→ **Assignment**
Produce a copy of every line in the records that holds the string "background".

→ **Web document revisions**
[Start of section]

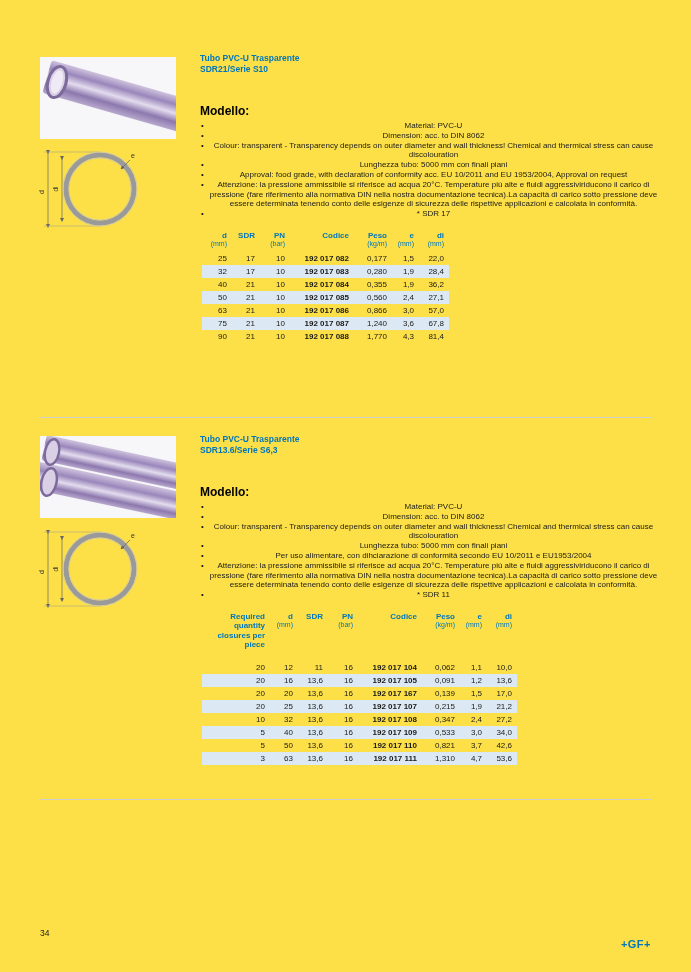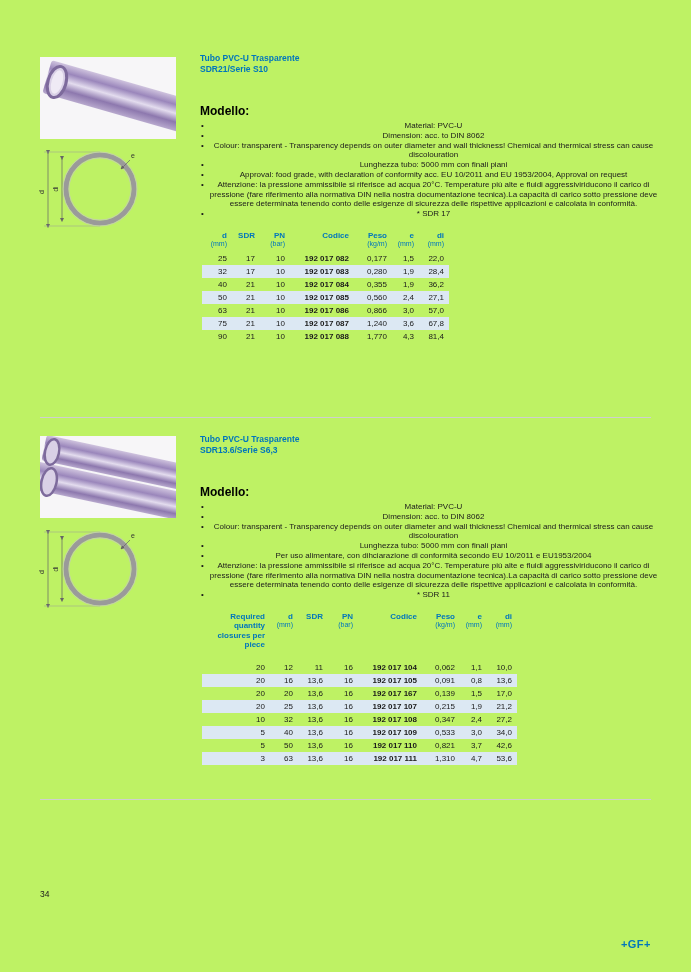--- a/index.html
+++ b/index.html
@@ -1,18 +1,18 @@
 <!DOCTYPE html>
 <html style="--accent: #0076bc; --stripe: #dce8f3;"><head>
 <meta charset="utf-8">
 <style>
   :root { --accent:#0076bc; --stripe:#dce8f3; --divider:#cfcfcf; }
   * { margin:0; padding:0; box-sizing:border-box; }
   body { background:#888; font-family:"Liberation Sans", sans-serif; }
-  .page { position:relative; width:691px; height:972px; background:#bef264; margin:0 auto; overflow:hidden; }
+  .page { position:relative; width:691px; height:972px; background:#fde047; margin:0 auto; overflow:hidden; }
 
   .photo { position:absolute; left:40px; width:136px; height:82px; }
   .drawing { position:absolute; left:38px; width:104px; height:98px; }
   .content { position:absolute; left:200px; width:458px; }
 
   .title { color:var(--accent); font-weight:bold; font-size:8.5px; line-height:10.5px; }
   .model-label { font-weight:bold; font-size:12px; margin-top:30px; }
   ul.bullets { list-style:none; margin-top:3px; }
   ul.bullets li { position:relative; padding-left:9px; font-size:8px; line-height:9.8px; color:#1a1a1a;text-align:center; }
   ul.bullets li::before { content:"•"; position:absolute; left:1px; top:0; font-size:8px; }
@@ -38,21 +38,21 @@
   .t2 th:nth-child(2), .t2 td:nth-child(2) { width:28px; }
   .t2 th:nth-child(3), .t2 td:nth-child(3) { width:30px; }
   .t2 th:nth-child(4), .t2 td:nth-child(4) { width:30px; }
   .t2 th:nth-child(5), .t2 td:nth-child(5) { width:64px; }
   .t2 th:nth-child(6), .t2 td:nth-child(6) { width:38px; }
   .t2 th:nth-child(7), .t2 td:nth-child(7) { width:27px; }
   .t2 th:nth-child(8), .t2 td:nth-child(8) { width:30px; }
 
   .divider { position:absolute; left:40px; right:40px; border-top:1px solid var(--divider); }
 
-  .footer-page { position:absolute; left:40px; top:889px; font-size:8.5px; color:#1a1a1a;text-align:right; }
+  .footer-page { position:absolute; left:40px; top:928px; font-size:8.5px; color:#1a1a1a;text-align:right; }
   .footer-brand { position:absolute; right:40px; top:938px; font-size:11px; font-weight:bold; color:var(--accent); letter-spacing:0.5px; }
 </style>
 </head>
 <body>
 
 <div class="page">
 
   <div class="photo" style="top:57px;">
     <svg width="136" height="82" viewBox="0 0 136 82">
       <defs>
@@ -312,21 +312,21 @@
             <td>1,1</td>
             <td>10,0</td>
           </tr>
           <tr class="stripe">
             <td>20</td>
             <td>16</td>
             <td>13,6</td>
             <td>16</td>
             <td class="bold">192 017 105</td>
             <td>0,091</td>
-            <td>0,8</td>
+            <td>1,2</td>
             <td>13,6</td>
           </tr>
           <tr>
             <td>20</td>
             <td>20</td>
             <td>13,6</td>
             <td>16</td>
             <td class="bold">192 017 167</td>
             <td>0,139</td>
             <td>1,5</td>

[End of section]

→ **Answer area**
   body { background:#888; font-family:"Liberation Sans", sans-serif; }
-  .page { position:relative; width:691px; height:972px; background:#bef264; margin:0 auto; overflow:hidden; }
+  .page { position:relative; width:691px; height:972px; background:#fde047; margin:0 auto; overflow:hidden; }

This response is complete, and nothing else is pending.